Aí começou o início de uma corrida. O pai se ocupou em ganhar dinheiro e a mãe saiu em busca de alguém que, em troca de pagamento, ajudasse a recuperar a saúde de Irina. E muitas pessoas prometeram fazê-lo. Curandeiros-sensitivos famosos, osteopatas, que de repente descobriram seus próprios talentos curativos, sábias idosas com suas poções e receitas antigas; curandeiros que receberam o dom de geração em geração e herbalistas, aqueles que amavam tanto a natureza quanto o dinheiro, sem mencionar quiropráticos sem formação e muitos outros. Mais tarde, em 1996, a corrida se intensificou quando Irina foi diagnosticada como portadora de diabetes e um professor de cabelos grisalhos do hospital sugeriu que ela também poderia seria portadora de Ataxia de Friedreich.
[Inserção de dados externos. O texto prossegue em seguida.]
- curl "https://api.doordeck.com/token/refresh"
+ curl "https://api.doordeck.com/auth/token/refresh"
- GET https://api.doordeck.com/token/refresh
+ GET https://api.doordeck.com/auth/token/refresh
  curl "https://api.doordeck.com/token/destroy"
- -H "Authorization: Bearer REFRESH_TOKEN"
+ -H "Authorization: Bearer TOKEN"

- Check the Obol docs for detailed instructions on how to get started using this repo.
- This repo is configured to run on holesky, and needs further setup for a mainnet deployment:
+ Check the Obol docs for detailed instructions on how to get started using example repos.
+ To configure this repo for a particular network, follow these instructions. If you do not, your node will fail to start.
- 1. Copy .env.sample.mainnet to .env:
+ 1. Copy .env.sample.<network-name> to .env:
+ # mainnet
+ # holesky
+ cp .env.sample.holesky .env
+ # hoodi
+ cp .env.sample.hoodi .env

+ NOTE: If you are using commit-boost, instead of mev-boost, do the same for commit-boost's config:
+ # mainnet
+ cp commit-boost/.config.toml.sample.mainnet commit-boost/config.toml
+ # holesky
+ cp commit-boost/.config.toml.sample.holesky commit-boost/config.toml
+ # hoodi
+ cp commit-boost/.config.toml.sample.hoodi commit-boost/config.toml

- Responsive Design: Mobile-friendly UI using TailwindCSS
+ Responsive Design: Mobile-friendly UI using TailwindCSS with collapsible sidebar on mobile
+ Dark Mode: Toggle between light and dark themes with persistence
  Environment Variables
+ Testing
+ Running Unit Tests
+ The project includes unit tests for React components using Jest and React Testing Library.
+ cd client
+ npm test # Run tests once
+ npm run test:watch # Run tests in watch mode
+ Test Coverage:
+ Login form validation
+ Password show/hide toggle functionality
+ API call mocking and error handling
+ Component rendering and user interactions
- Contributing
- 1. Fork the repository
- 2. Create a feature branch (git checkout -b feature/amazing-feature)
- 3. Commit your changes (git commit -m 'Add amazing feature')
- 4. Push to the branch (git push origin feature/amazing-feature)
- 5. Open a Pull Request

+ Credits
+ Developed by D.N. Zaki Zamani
Tudo se tornou muito mais sério. Eram professores de clínicas neurológicas de Moscou, São Petersburgo, Alemanha e Coréia do Sul. Se ao menos alguém tivesse arrecadado o dinheiro todo que foi gasto nestas consultas, daria para viver numa vila na Riviera Francesa sem preocupações....
Irina sou eu. Tenho 34 anos e ainda moro com meus pais. Sabemos o que é Ataxia de Friedreich. Sabemos em que estágio se encontra e o que acontecerá no futuro. Mudamos para uma cidade ao sul, onde o sol brilha quase o ano todo e as árvores ficam carregadas de frutas. Vivemos tranquilos: apartamento, pequeno pedaço de terra, passeios à beira do mar...
O que penso sobre o futuro? Nada. Procuro não pensar a respeito porque se eu o fizer, inevitavelmente entrarei em depressão. Odeio me sentir miserável e deprimida. Adoro a vida! Graduei-me no instituto de idiomas. Escrevo roteiros de filmes, por enquanto apenas para mim, mas existe a possibilidade de desenvolvê-lo profissionalmente. Vou à academia. Escrevo poemas nos aniversários de meus amigos. Sou super fã do biatlo. Adoro andar a cavalo e dirigir o snowmobile. Adoro tomar banho de sol.
Graças aos meus pais, não sei o que é fome. Nunca fui insultada na rua nem fui intimidada pelos meus colegas na escola e na universidade. Meus pais cuidam de mim em tempo integral. Sou a raison d'être deles e penso cada vez mais em viver independente.